Superintendent Richard Johnson said Different Strokes' was cut because it is an expensive program that serves only a handful of the county's 35,000 pupils. In making the budget cuts -- ordered because of a loss of federal and state revenues and an austerity drive by the supervisors -- the school board's top priorities were to preserve the regular kindergarten through high school program, give staff members a 9 percent pay increase and avoid laying off as many employes as possible, Johnson said.
"I have very mixed emotions about this, said school board Chairman Gerard Cleary. "I think it's been a very viable program and it has a very good track record. But somewhere along the line we have to set out priorities. I'd like to keep it, but it comes down to dollars."
While school officials insist they would have to sacrifice another program, such as driver education to pay for Different Strokes, some teachers speculate that the board decided to cut the special school as a sympathy ploy to get more money from the supervisors.
If so, the tactic may have worked. Supervisors' Chairman Kathleen Seefeldt said she is against dropping Different Strokes, and if the school board comes back and asks the supervisors for extra money to keep the program, she thinks the supervisors will say yes.
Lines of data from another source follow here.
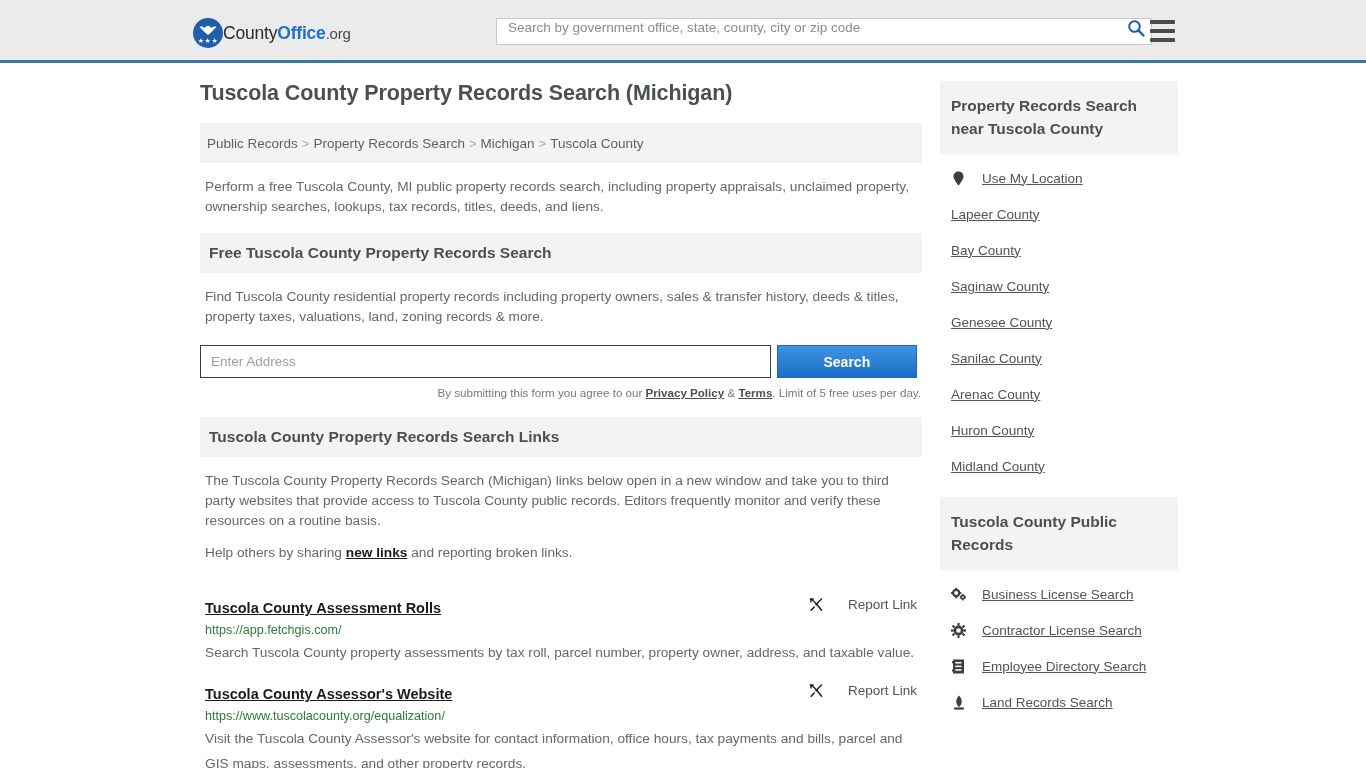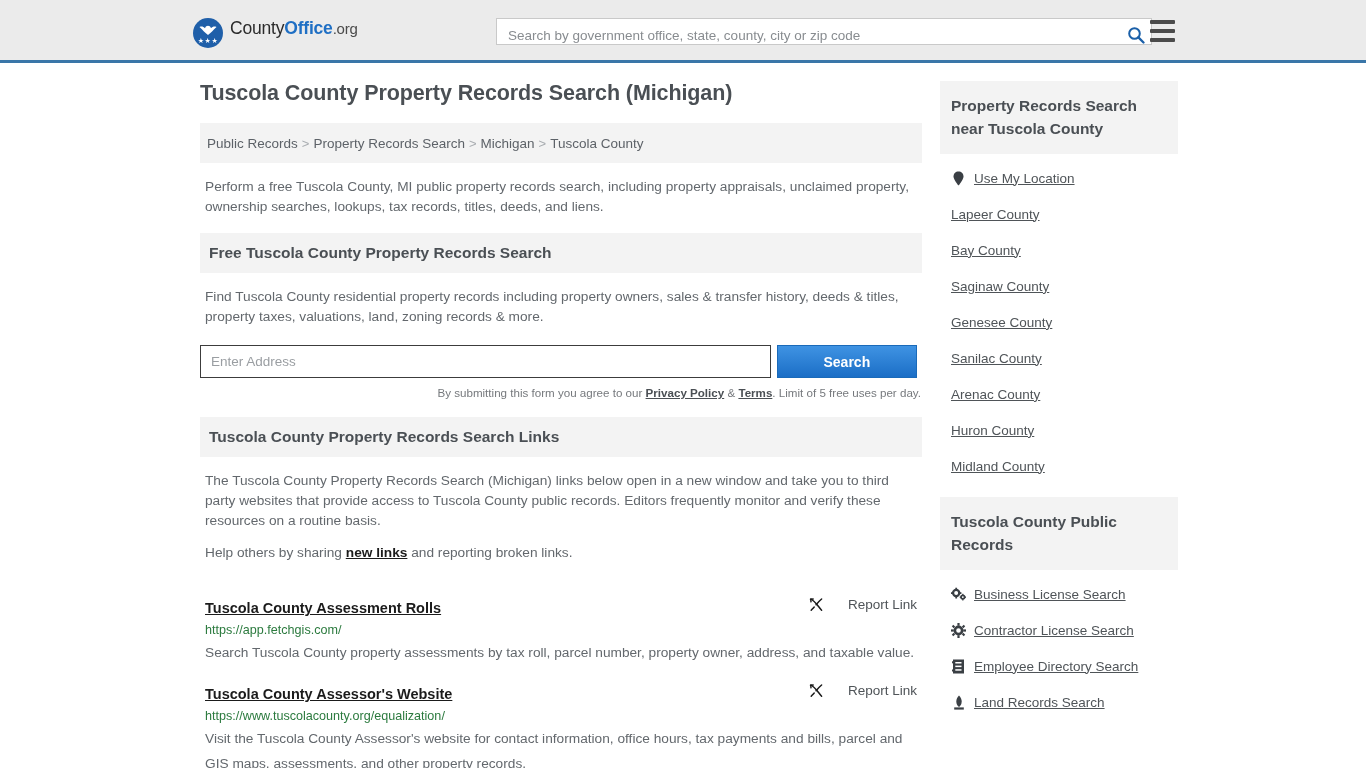"CountyOffice.org" .logo-wrap { align-items: none -> center; gap: 7px -> none }
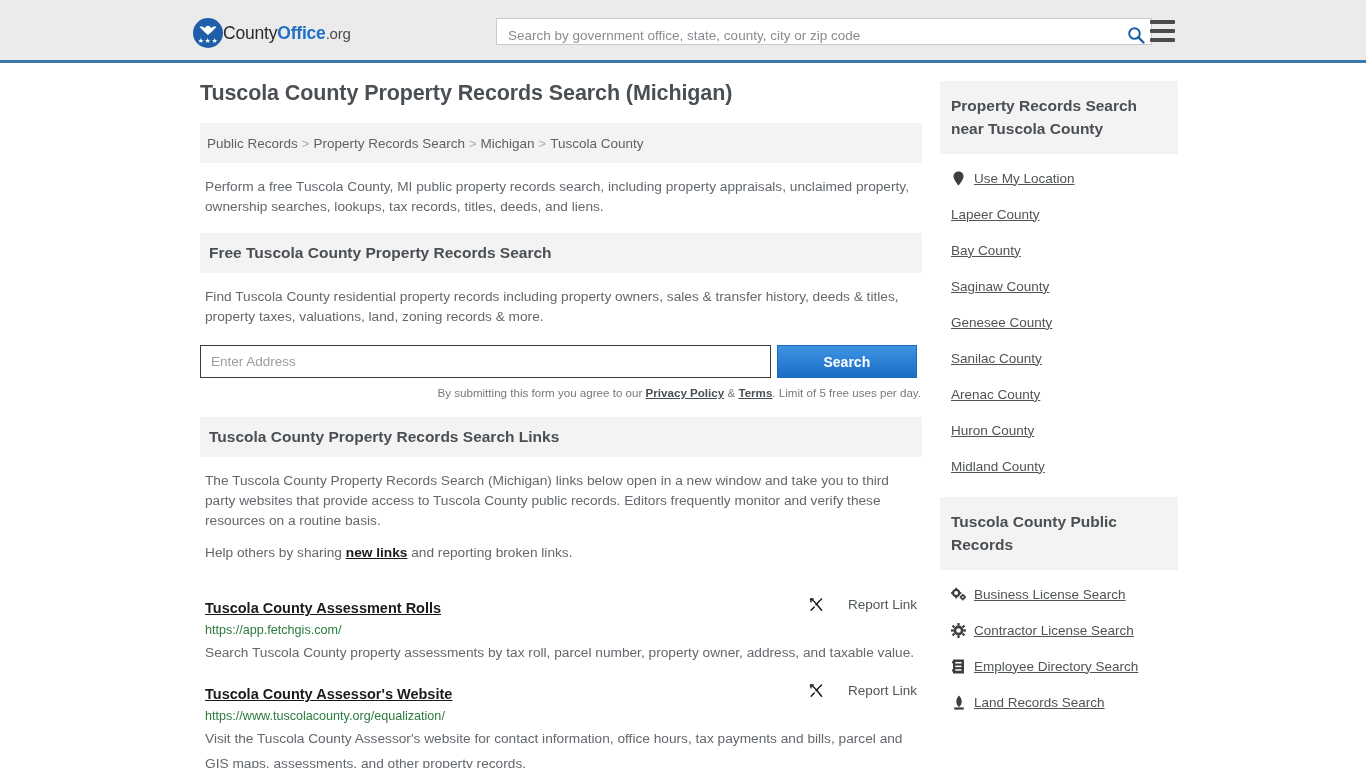"Search by government office, state," .header-search { align-items: flex-end -> flex-start }
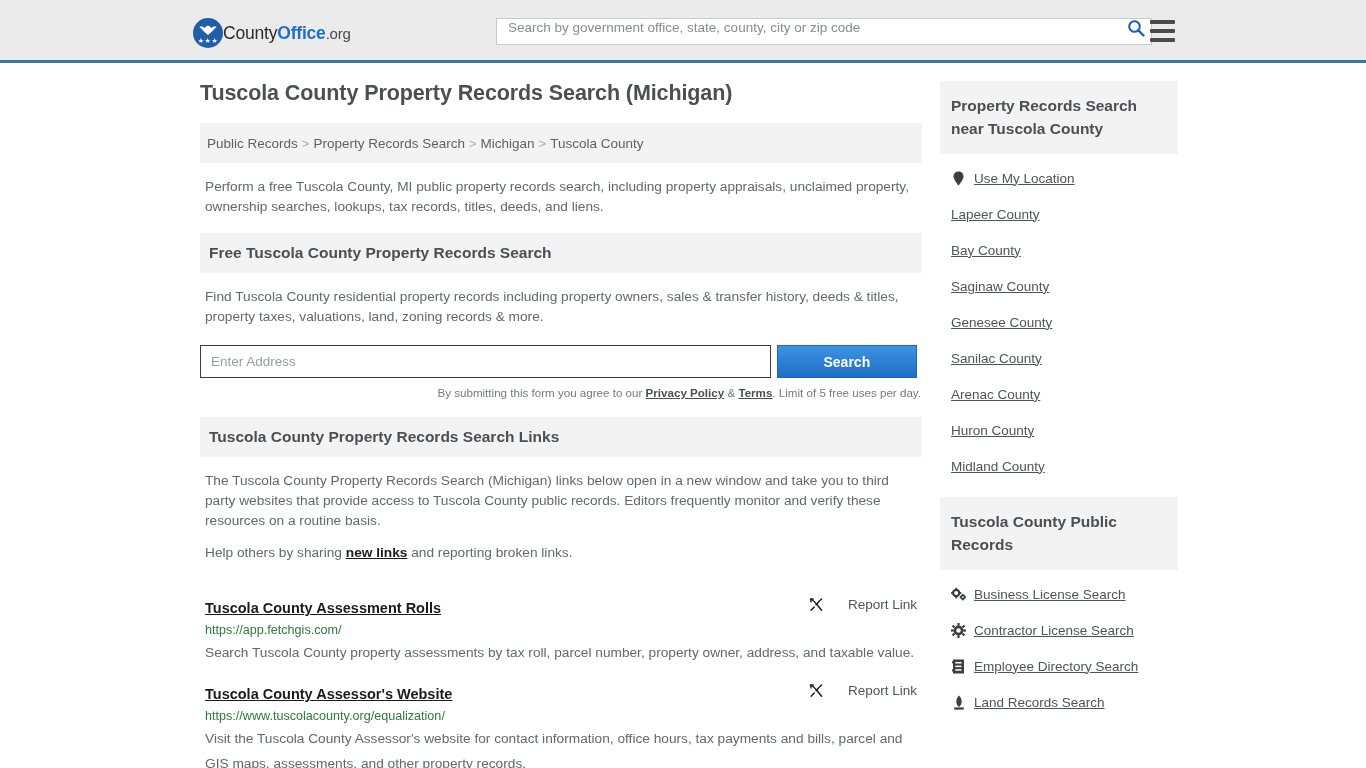"Use My Location" .side-list li { gap: 8px -> 16px }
If Different Strokes is abandoned, many of the students will be placed in classes for the emotionally disturbed or learning disabled in the county's other high schools, Johnson said.But supporters of Different Strokes reject that plan, arguing that the students are in the alternative school because they couldn't make it in traditional classrooms.
"If you close the school down now, we'll all be back on the streets," a tearful Bea told the school board last week. Bea started attending Different Strokes last winter after she attempted suicide, and she believes she will wind up in a psychiatric hospital again if the program is canceled.
The school board acknowledged that some youngsters probably will be sent to private hospitals or residential schools, but as of last week, no figures were available on how many students would need this care. Under federal law, the school system is obligated to pay tuition for students with problems who can't attend public schools. County mental health board chairman Robert Holley estimated it would cost about $18,000 per student per year at a private institution. Multiplied by 21, the number of students now at Different Strokes that comes to $378,000 or $125,000 more than the combined school-mental health board budget that had been proposed for next year.
"It is a false economy to close a school like Different Strokes, only to force parents to send their children to other institutions at great expense to the county," said Paul Watson of Manassas, whose emotionally disturbed son entered Different Strokes last fall after a year at a private school outside Philadelphia, which cost the county $1,400 a month.
Other supporters of Different Strokes argue that the larger expense is the long-range cost to society if troubled youngsters do not get help early.
"Emotionally disturbed children grow up to be emotionally disturbed adults who take potshots at presidents," warned Mary Blanks of Dumfries, whose 19-year-old son is finishing school at Different Strokes. "If you don't help them now, we'll all pay more in the long run. We'll pay in court costs, for probation officers and the costs of incarcerating them."